Don't get me wrong, I love the clever character who has to use all of his (or her) wits to survive. And I'm not opposed to reading a whole lot of science stuff to get there. And since I don't know a whole lot about science and this is largely speculative fiction, I don't really care if the science is even right (except that even I know that if you're going to move into zero g, you'd better have your seatbelt on; Ryland Grace doesn't seem to know that). And I enjoyed the back and forth between Ryland trying to survive and Ryland gradually remembering what happened that got him where he is. As much as I liked Ryland (and I did, even when I wanted to slap him for being stupid), he was not my favorite character. Rocky is by far and away my favorite character. Unlike any character I've ever seen in a book, Rocky is an insatiable learner, highly creative and intelligent, a great friend, and surprisingly emotionally sensitive. 

I'm crossing my fingers that when they wrote the screenplay, they winnowed out the parts that didn't make sense or that seemed over the top and left moviegoers with more than enough action and a terrific story. Because there really is a great story here and it did have me racing along, even as I shook my head. Weir has included some things that, literally, made me gasp in surprise and that's always a good thing, right? I Here's where I hope the movie hews to the book - the ending is surprising and unique and I'm afraid that Hollywood will do what Hollywood so often does and ruin the movie by changing the ending. 

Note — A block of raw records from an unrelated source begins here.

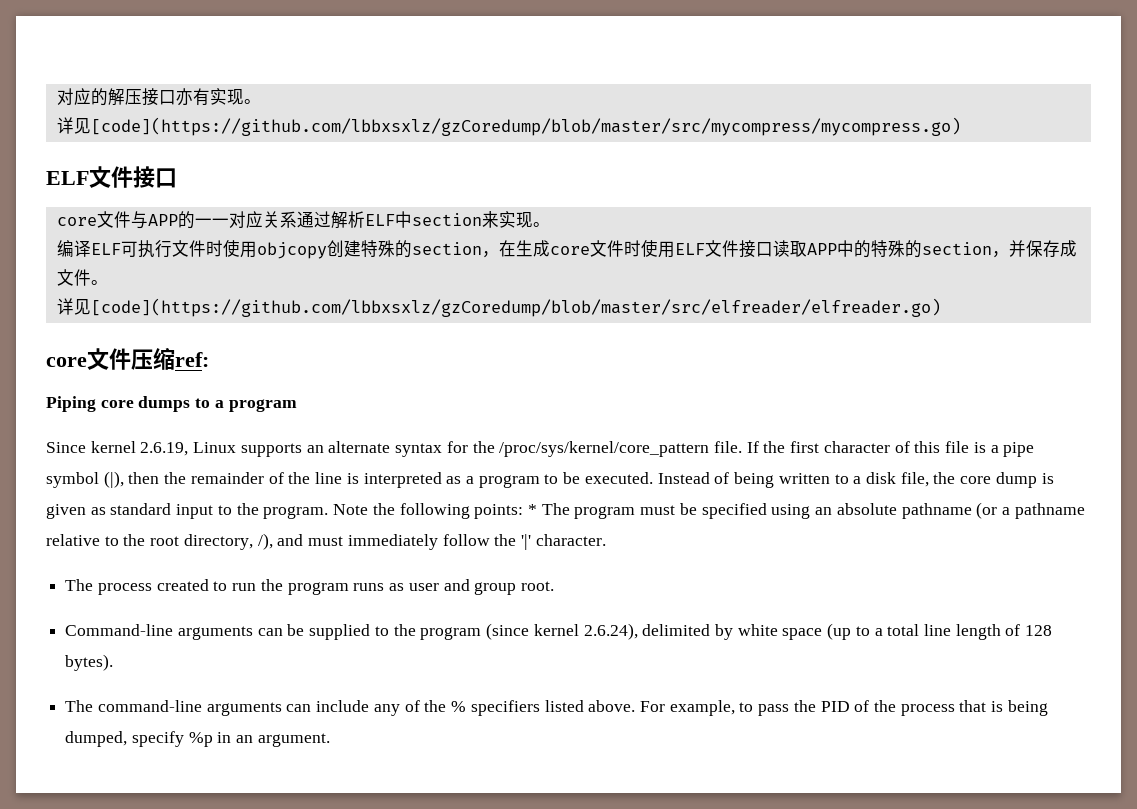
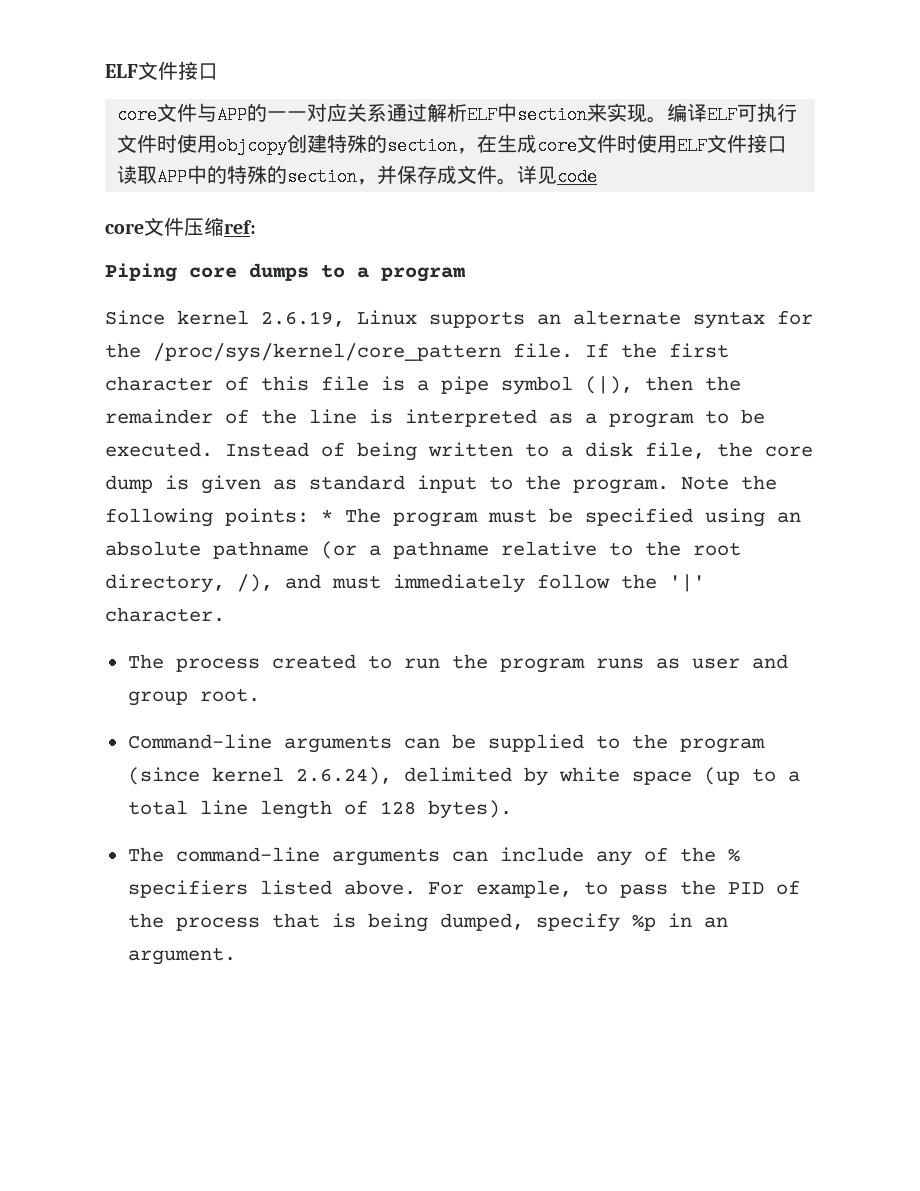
[56,88,261,106] [56,117,961,136] 对应的解压接口亦有实现。 // 详见[code](https://github.com/lbbxsxlz/gzCoredump/blob/master/src/mycompress/mycompress.go) // -> (105, 71) none
(550, 224) // -> (668, 119) none
[56,298,941,317] // 详见[code](https://github.com/lbbxsxlz/gzCoredump/blob/master/src/elfreader/elfreader.go) -> [517,165,598,186] 详见code

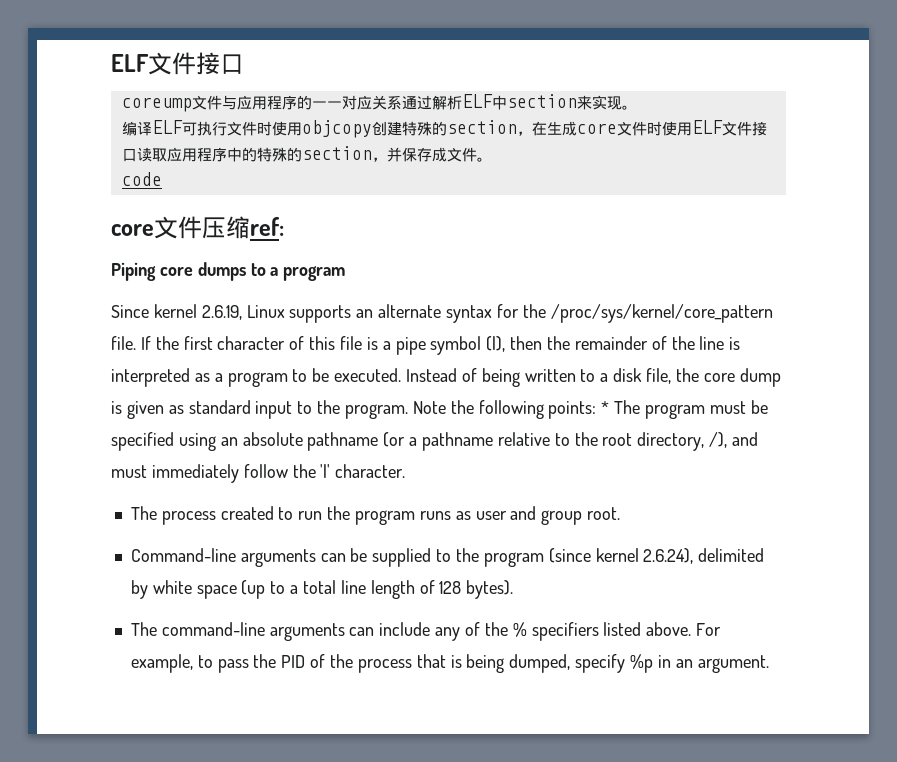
[117,103,248,124] core文件与APP -> [121,95,297,112] coreump文件与应用程序
(668, 119) none -> (637, 107) //
[157,168,188,186] APP -> [166,147,227,162] 应用程序
[517,165,558,184] 详见 -> (492, 159) //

In the end, I'm glad I read this one, even as frustrating as I so often found it. 


  1. Thank you for sharing your honest thoughts. I think I will pass on this one. There is nothing more frustrating that trying to force yourself to read a book that needed a better editor.

  2. I've wondered about this book. I, too, loved The Martian but I never got around to reading Artemis. Yours is the first blogger review I've seen of this one. It does sound a bit like a Martian replay but, as a writer, if you've got a winning formula maybe the temptation is to stick with it. I think the sexist stuff would annoy the heck out of me, but then this book would not be unique in that.

    BTW, I found your blog through Diane's Bibliophile By the Sea.

  3. Looking forward to trying the audio this summer. I've read the Martian and seen the movie but, not his second book.

  4. Already optioned for film? I think sometimes when authors have immediate fame in the film industry, subsequent books are often found to be lacking. They start to write for the big screen which is so different than what you or I expect in a book. I thought The Martian was just okay. Because of that I never read Artemis and haven't been all that curious about this one although your review is the first one to point out the flaws. Most rave about it. I appreciate the honest take.